McAvoy mueve las manos para pedir a Chandler que hable más despacio.
—¿Su idea? Creía que la señorita Wills se había puesto en contacto con usted…
Chandler desecha su comentario con un gruñido de enfado.
—Tengo millones de jodidas ideas. Un cuaderno lleno. Si consigo esbozar un buen puñado, quizá un día alguna editorial se muestre interesada. Fred estaba ahí. Una idea que tuve. Un libro sobre gente que sobrevivió. Los que lograron huir. Los individuos que escaparon cuando nadie más salió vivo. Ni siquiera me había puesto a buscarlo, ni a él ni a ninguno de los otros, cuando las cartas de rechazo se acumularon en mi felpudo. Así es mi vida, hijo. Para eso estoy aquí. Para eso estoy en esta puta vida.

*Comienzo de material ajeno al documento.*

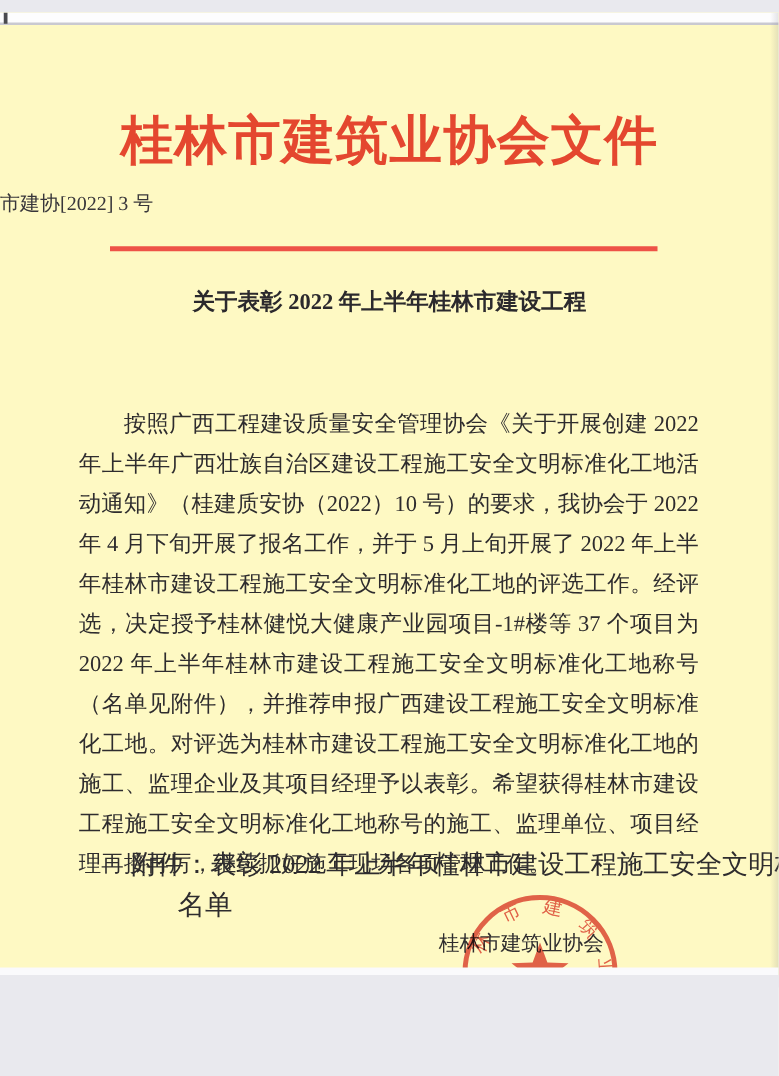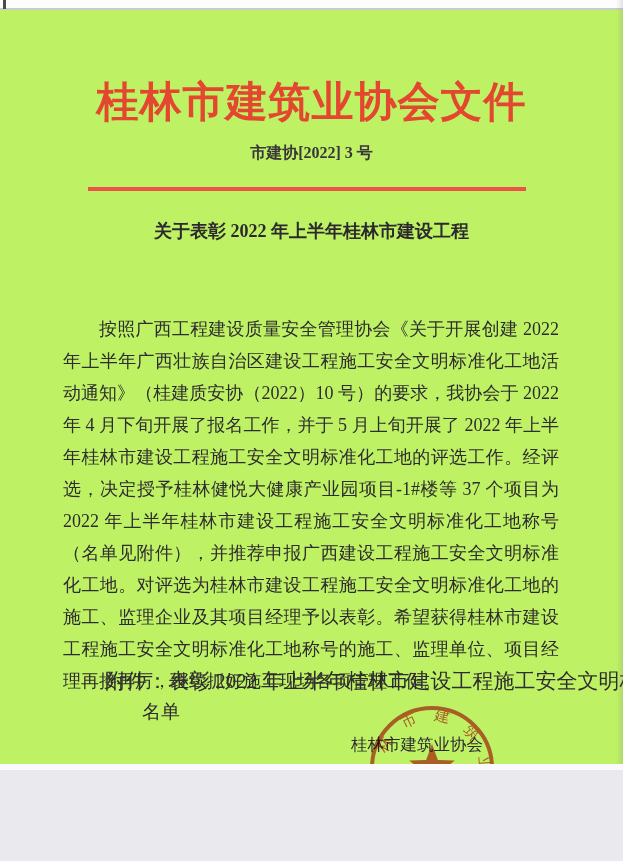"桂林市建筑业协会文件" .page { background: #bef264 -> #fef9c3; margin: 0 auto -> 10px auto }
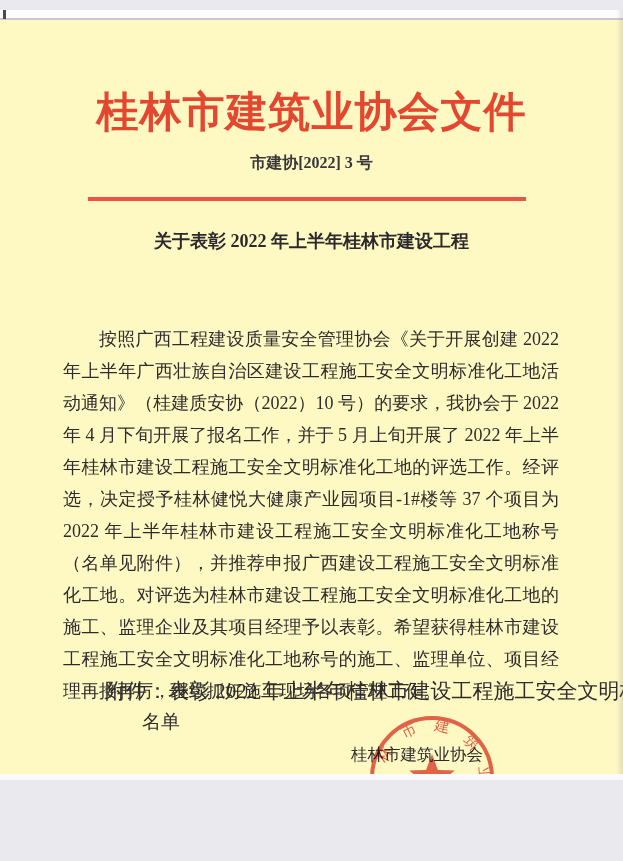"市建协[2022] 3 号" .doc-number { font-weight: bold -> normal; text-align: center -> left }
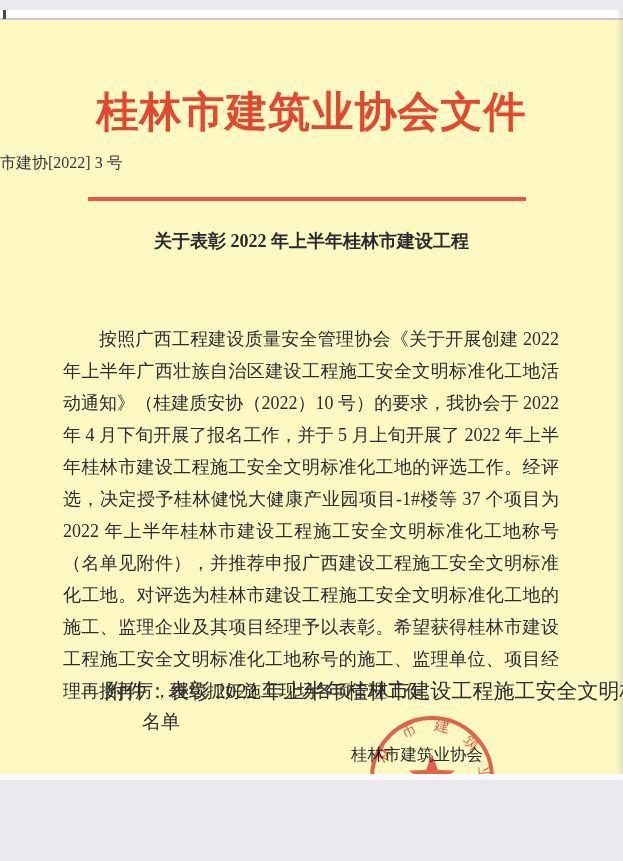"名单" .attach-line2 { font-size: 19px -> 22px }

Chandler se ha puesto en pie. En la penumbra, McAvoy ve la punta encendida de su cigarrillo moviéndose de un lado a otro, de arriba abajo, girando en su boca como si estuviera encajado entre los labios de una vaca que rumia.
—Señor Chandler, si hace el favor de calmarse un momento…
Chandler apaga el cigarrillo en la palma de la mano. Se guarda la colilla en el bolsillo.
—¿Hemos terminado?
McAvoy, con la cara roja, desconcertado, irritado y confuso, no sabe qué decir. Simplemente asiente. Despide a Chandler apartándose de él y se vuelve a sentar en el banco. Oye cómo sus pisadas se alejan cojeando. Le duele la cabeza. Su mente es una mezcolanza de buenas intenciones, culpa y una intuición en la que no acaba de confiar.
«¿Por qué he venido aquí?», se pregunta. «¿De qué coño ha servido?»
Mientras regresa al coche, siente como si tuviera cien años. Quiere descargar su mente en la base de datos y borrar los detalles que no son importantes. Buscar conexiones. Ver qué es lo que le dice el subconsciente.
Cierra la puerta tras el furioso remolino de nieve. Cierra los ojos.
Enciende el teléfono móvil.
Escucha los mensajes.
La bronca de Pharaoh.
La orden de llamar a Helen Tremberg en cuanto pueda.